Davanti al caos e alle frustrazioni immediatamente seguenti il primo conflitto mondiale, i difetti del fascismo, e poi del nazismo, che si presentavano come portatori di ordine e di orgoglio nazionale, sono stati considerati il male minore; e tutti sappiamo a quali orrori abbiano portato. Ancora durante quella stessa guerra l’egualitarismo esasperato - d’arrivo e non di partenza - predicato da Lenin ha fatto considerare il comunismo dei soviet il male minore rispetto al crudele feudalesimo zarista. E anche in questo caso i risultati sono stati funesti.
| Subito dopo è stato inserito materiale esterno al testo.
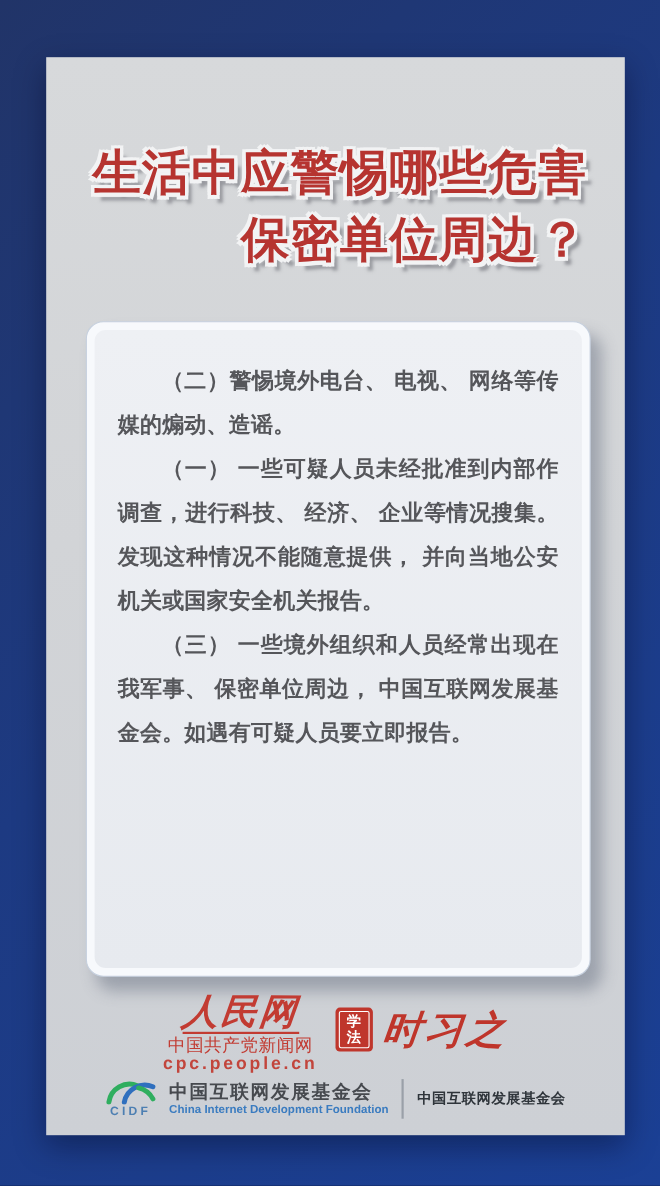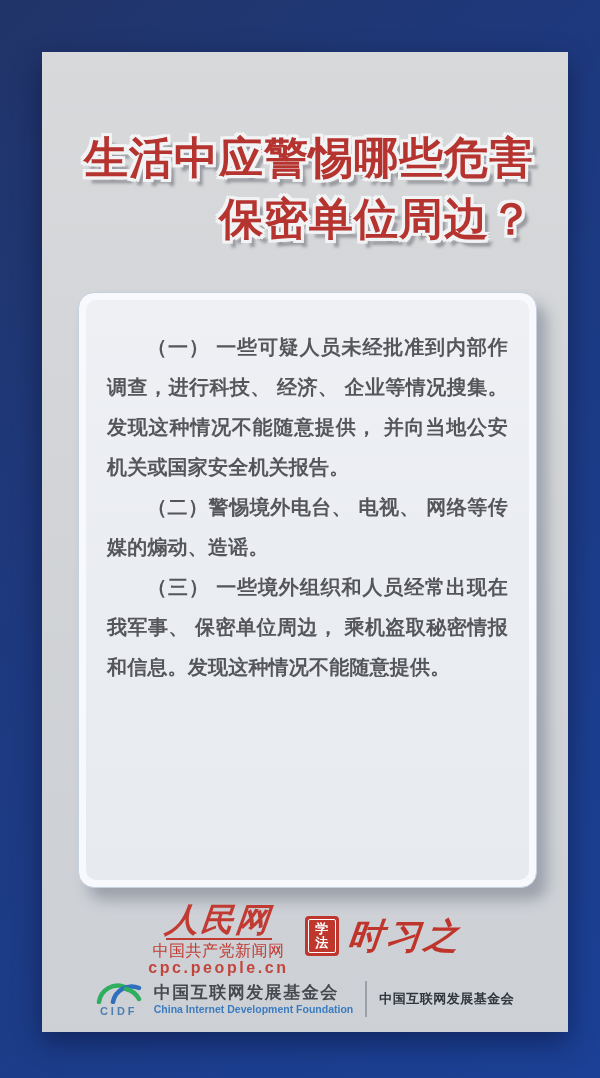"（一） 一些可疑人员未经批准到内部作调查，进行科技、 经济、" p { order: before "（二）警惕境外电台、 电视、 网络等传媒的煽动、造谣。" -> after "（二）警惕境外电台、 电视、 网络等传媒的煽动、造谣。" }
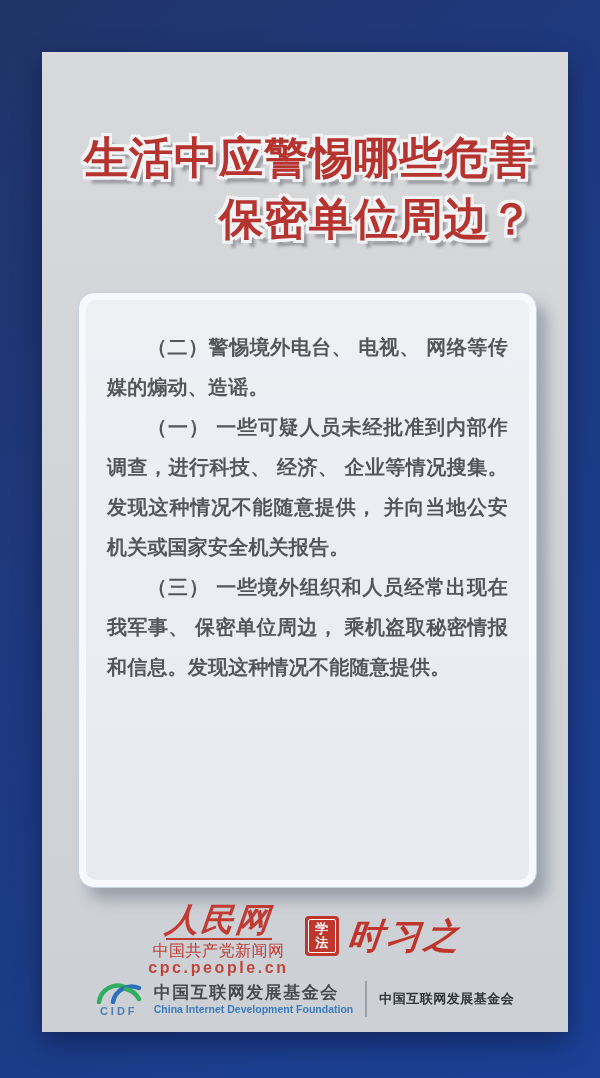"（三） 一些境外组织和人员经常出现在我军事、 保密单位周边，" p { text: 乘机盗取秘密情报和信息。发现这种情况不能随意提供 -> 中国互联网发展基金会。如遇有可疑人员要立即报告 }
E potremmo continuare a lungo, vagando nel tempo e nello spazio.

Qualcuno sicuramente dirà che una simile visione delle cose è un indebita drammatizzazione della realtà, ma vi invito a riflettere soltanto su un fatto: su quale situazione democratica potrebbe essere quella nella quale saremmo costretti a vivere, se andassero in porto tutte le riforme della Costituzione volute da Renzi, quasi fossero il toccasana - e non lo sono - per risolvere qualsiasi problema economico accentrando quasi tutti i poteri nelle mani di un premier identico a quello sognato a suo tempo da Berlusconi e, forse, ancor prima anche da Craxi. In realtà i costituzionalisti - tutti tranne un paio di renziani di ferro - non nascondono i rischi, se non prevedono, addirittura, sfracelli istituzionali destinati ad avere conseguenze difficilmente riparabili su tutto il tessuto sociale italiano.

E allora, chiediamoci se davvero Renzi è il male minore. Tenendo ben presente che non si è condannati a scegliere soltanto tra il male minore e i mali peggiori (perché anche loro distruggerebbero quell’Italia, piena di difetti, ma sicuramente e disperatamente democratica, uscita dalla Costituente nel 1948).

La scelta, in realtà, per ognuno, deve tornare a essere tra quello che un cittadino considera bene e quello che considera male. Con un unico punto fermo di partenza: che la democrazia è bene e la falsa democrazia non lo è. Ma servono idee, progetti e persone. 

Sono convinto che in Italia ne esistano in abbondanza e che sarebbe ora che si facessero vive, anche senza poter contare in partenza della comicità di Grillo, della spudoratezza di Salvini, dell’inutile ricchezza di Berlusconi, o dell’autoritarismo, e non dell’autorevolezza, di Renzi. Il nostro Paese lo meriterebbe.